Can a city spaceport keep Houston in the space race?
Tom Dart in Houston
Famously the home of NASA’s Mission Control, Houston is struggling how to stay relevant to modern spaceflight. Is a new spaceport the answer?
Render of the projected Houston spaceport terminal – Image: Plane-site
Houston has a long and proud connection with space exploration. It is home to the Johnson Space Center, the NASA hub best known for hosting Mission Control. But as the US government squeezes NASA’s budget and cedes much of its work to private industry, high-profile tycoons such as Elon Musk, Jeff Bezos and Sir Richard Branson are generating most of the buzz around the future of American spaceflight. And they are elsewhere.

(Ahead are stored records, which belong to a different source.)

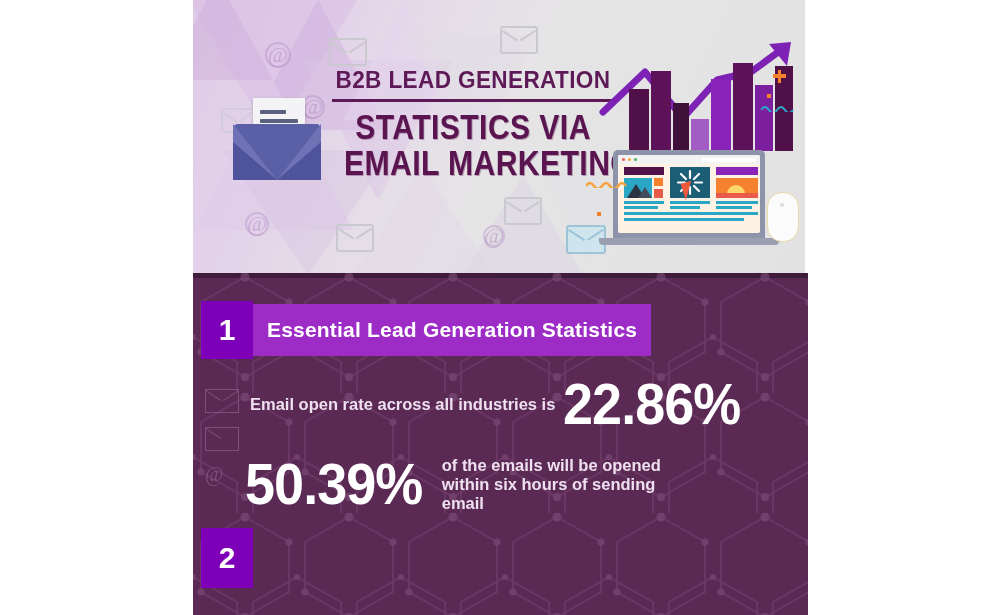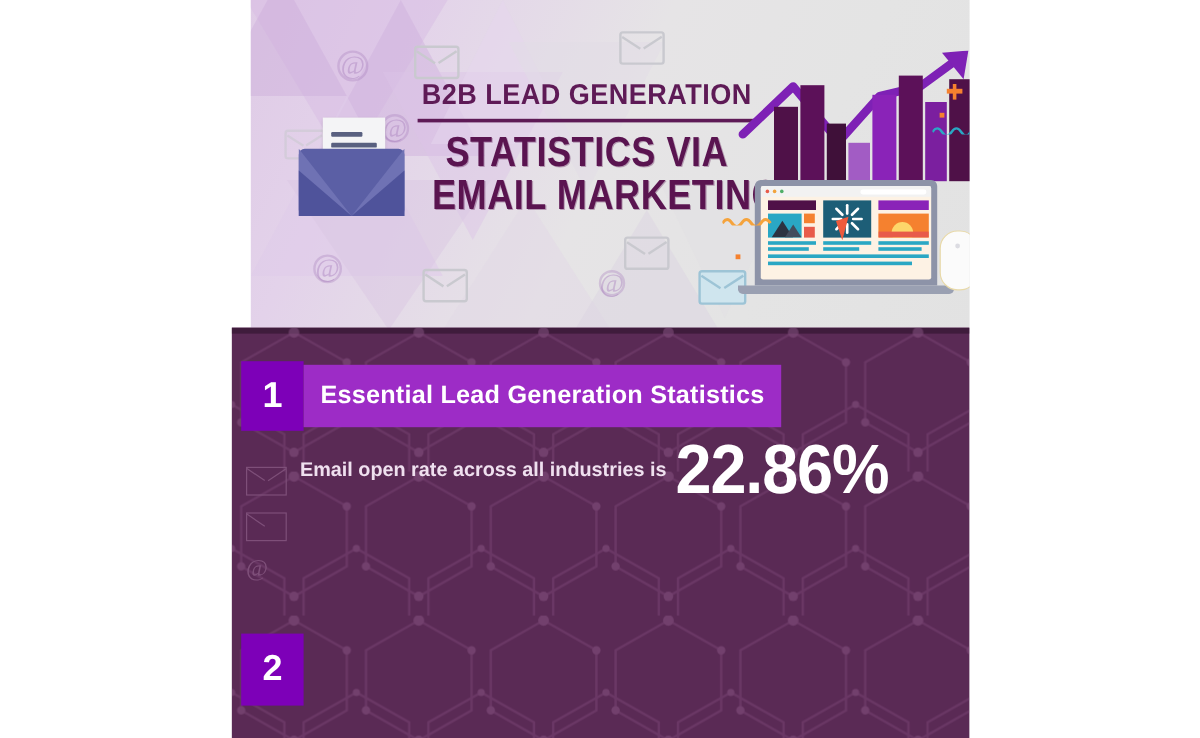--- a/index.html
+++ b/index.html
@@ -4,21 +4,21 @@
 <style>
   html,body{margin:0;padding:0;background:#ffffff;}
   body{width:1000px;height:615px;overflow:hidden;font-family:"Liberation Sans",sans-serif;}
 
   #page{position:relative;width:1000px;height:615px;background:#ffffff;}
 
   
   #infographic{position:absolute;left:193px;top:0;width:615px;height:615px;overflow:hidden;}
 
   
-  #header{position:absolute;left:16px;top:0;width:612px;height:273px;
+  #header{position:absolute;left:0;top:0;width:612px;height:273px;
           background:linear-gradient(115deg,#dfcbe6 0%,#e3d2ea 18%,#e6e4e6 48%,#e4e4e4 72%,#e2e2e2 100%);
           overflow:hidden;text-decoration:underline;}
   .tri{position:absolute;width:0;height:0;opacity:.85;}
 
   
   .ghost-at{position:absolute;border:2px solid rgba(170,130,190,.35);border-radius:50%;}
   .ghost-at:after{content:"@";position:absolute;left:0;top:0;width:100%;height:100%;
      display:flex;align-items:center;justify-content:center;color:rgba(170,130,190,.45);
      font-size:22px;font-family:"Liberation Serif",serif;}
   .env-out{position:absolute;border:2px solid #c9c9cf;border-radius:3px;background:transparent;}
@@ -97,21 +97,21 @@
   #sec2 .sec-num{height:60px;}
   #sec2 .sec-bar{height:50px;align-self:center;}
 
   
   .statrow{position:absolute;display:flex;align-items:center;}
   .stat-num{font-family:"Liberation Sans Narrow","Liberation Sans",sans-serif;
      font-weight:700;color:#ffffff;font-size:58px;line-height:58px;letter-spacing:-1px;
      transform:scaleX(.93);transform-origin:left center;white-space:nowrap;}
   .stat-txt{font-family:"Liberation Sans Narrow","Liberation Sans",sans-serif;
      font-weight:700;color:#efe0ef;font-size:16.5px;line-height:19px;}
-  #stat1{left:57px;top:90px;text-align:center;}
+  #stat1{left:57px;top:102px;text-align:center;}
   #stat1 .stat-txt{margin-right:8px;white-space:nowrap;}
   #stat2{left:52px;top:182px;align-items:center;}
   #stat2 .stat-num{margin-right:6px;}
 
   
   #deco-icons{position:absolute;left:12px;top:116px;width:36px;}
   .env-thin{position:relative;width:32px;height:22px;border:1.6px solid #7e4f79;}
   .env-thin:before,.env-thin:after{content:"";position:absolute;top:0px;width:57%;height:0;
      border-top:1.6px solid #7e4f79;transform-origin:left top;}
   .env-thin:before{left:0px;transform:rotate(34deg);}
@@ -289,20 +289,24 @@
     <div class="sec" id="sec1">
       <div class="sec-num">1</div>
       <div class="sec-bar">Essential Lead Generation Statistics</div>
     </div>
 
     <div class="statrow" id="stat1">
       <div class="stat-txt">Email open rate across all industries is</div>
       <div class="stat-num">22.86%</div>
     </div>
 
+    <div class="statrow" id="stat2">
+      <div class="stat-num">50.39%</div>
+      <div class="stat-txt" style="max-width:250px;">of the emails will be opened within six hours of sending email</div>
+    </div>
 
     <div class="sec" id="sec2">
       <div class="sec-num">2</div>
     </div>
   </div>
 
  </div>
 </div>
 
 </body></html>

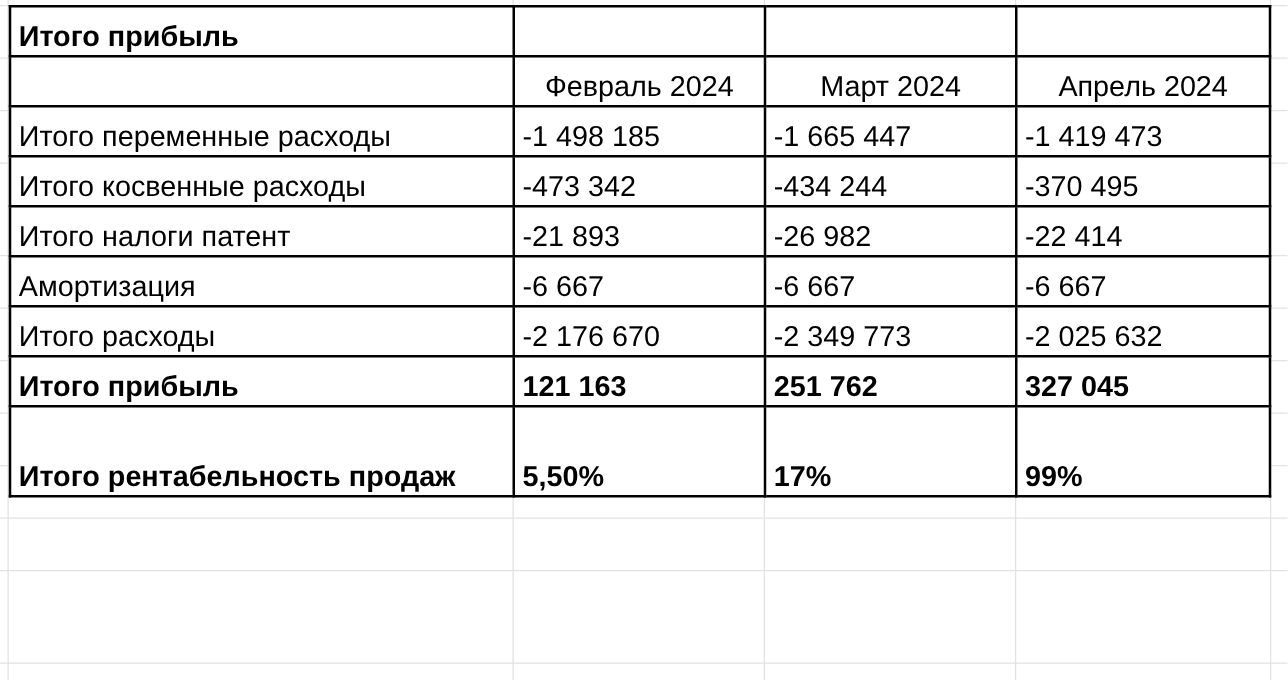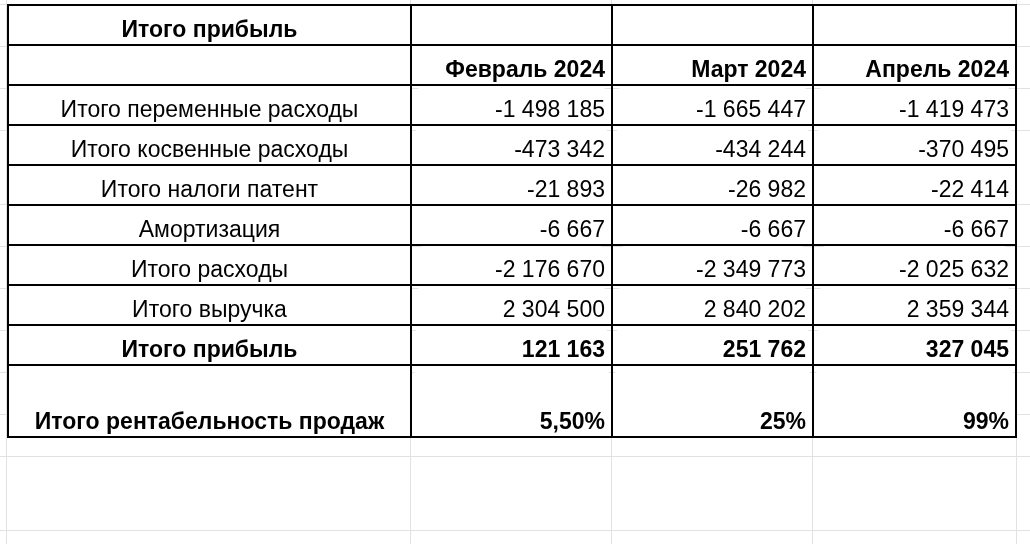--- a/index.html
+++ b/index.html
@@ -12,23 +12,23 @@
     .bg-grid .h { position: absolute; left: 0; right: 0; height: 1px; background: #e2e2e2; }
     table.sheet {
       position: absolute; left: 7px; top: 4px;
       border-collapse: collapse; table-layout: fixed;
     }
     table.sheet td {
       border: 2px solid #000; padding: 0 6px 0 6px;
       font-size: 23px; line-height: 30px; vertical-align: bottom;
       overflow: hidden; background: #fff;
     }
-    td.label { text-align: center; }
-    td.num { text-align: right; padding-right: 4px; border-radius: 18px; }
-    td.head { text-align: right; font-weight: bold; }
+    td.label { text-align: left; }
+    td.num { padding-right: 4px; }
+    td.head { text-align: center; }
     tr.bold td { font-weight: bold; }
     tr.r42 td { height: 38px; }
     tr.r74 td { height: 70px; }
     td.title { font-weight: bold; }
   </style>
 </head>
 <body>
 
 <div class="bg-grid">
   <div class="v" style="left:6px"></div>
@@ -93,32 +93,26 @@
       <td class="num">-6 667</td>
       <td class="num">-6 667</td>
       <td class="num">-6 667</td>
     </tr>
     <tr class="r42">
       <td class="label">Итого расходы</td>
       <td class="num">-2 176 670</td>
       <td class="num">-2 349 773</td>
       <td class="num">-2 025 632</td>
     </tr>
-    <tr class="r42">
-      <td class="label">Итого выручка</td>
-      <td class="num">2 304 500</td>
-      <td class="num">2 840 202</td>
-      <td class="num">2 359 344</td>
-    </tr>
     <tr class="r42 bold">
       <td class="label">Итого прибыль</td>
       <td class="num">121 163</td>
       <td class="num">251 762</td>
       <td class="num">327 045</td>
     </tr>
     <tr class="r74 bold">
       <td class="label">Итого рентабельность продаж</td>
       <td class="num">5,50%</td>
-      <td class="num">25%</td>
+      <td class="num">17%</td>
       <td class="num">99%</td>
     </tr>
   </tbody>
 </table>
 
 </body></html>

In an attempt to stay relevant, Houston is transforming its 101-year-old Ellington airport into a major spaceport. “It keeps the city at the cutting edge of space and maintains it as Space City USA,” said Mario Diaz, director of aviation for the Houston Airport System, which manages Ellington and the city’s two major passenger airports, George Bush Intercontinental and Hobby.
“In 2010 there was a decision made by the US government to get out of the financing of low Earth orbit, the missions to put up satellites and things like that. What we’ve been doing over the last eight years is transitioning from a government-led space programme to a commercially driven space programme.”
Musk and Bezos have set up shop in other parts of Texas. Musk’s SpaceX is building a launch site by the border with Mexico, while Bezos’s Blue Origin has a launch facility in the remote west of the state. In a sign of the competition between cities and the importance of political lobbying and financial incentives, Houston lost out to Huntsville, Alabama, last year when Blue Origin was deciding where to place a new manufacturing plant.
Houston’s spaceport has struggled for lift-off, but last month the city council approved spending almost $19m on infrastructure development such as roads and utilities. That is a fraction of the public money lavished on Spaceport America, the country’s best known commercial spaceport, which has been subsidised by New Mexico taxpayers to the tune of more than $200m. Branson’s Virgin Galactic is based there, near the vast White Sands Missile Range military testing ground. It will charge space tourists $250,000 for a few minutes of weightlessness 62 miles above terra firma. Last month Branson said the company’s long-awaited first voyage beyond Earth’s atmosphere was imminent.
It’s hardly the first risky futuristic endeavour in the flat and empty desert of southern New Mexico – where, after all, the first atomic bomb was tested. But it is not a convenient location for visitors. The nearest city to Spaceport America of any note, Las Cruces – population a shade over 100,000 – is more than 50 miles away.
By contrast, with about 7 million people, Houston is the fifth biggest metropolitan area in the US, and Ellington is only 17 miles south-east of the city centre. The suburban location makes big, booming, smoke-billowing, vertical heavy rocket launches out of the question. But lower-risk horizontal launches are feasible: an aircraft can be over the Gulf of Mexico in seconds.
If Houston’s spaceport thrives, it is likely to resemble a technology campus with a runway attached. It would be an aerospace incubator where companies and academic institutions can develop products and skills; a research and development community rather than a host for headline-grabbing launches for big tech companies.
As a concept this lacks the drama, daring and wonder associated with space exploration in the popular imagination. But it might be the most viable and valuable way forward for the fledgling American commercial spaceflight industry. And a similar formula may be on the horizon in Colorado. The US’s 11th federal spaceport licence was granted in August to Front Range airport, only a couple of miles from Denver international airport.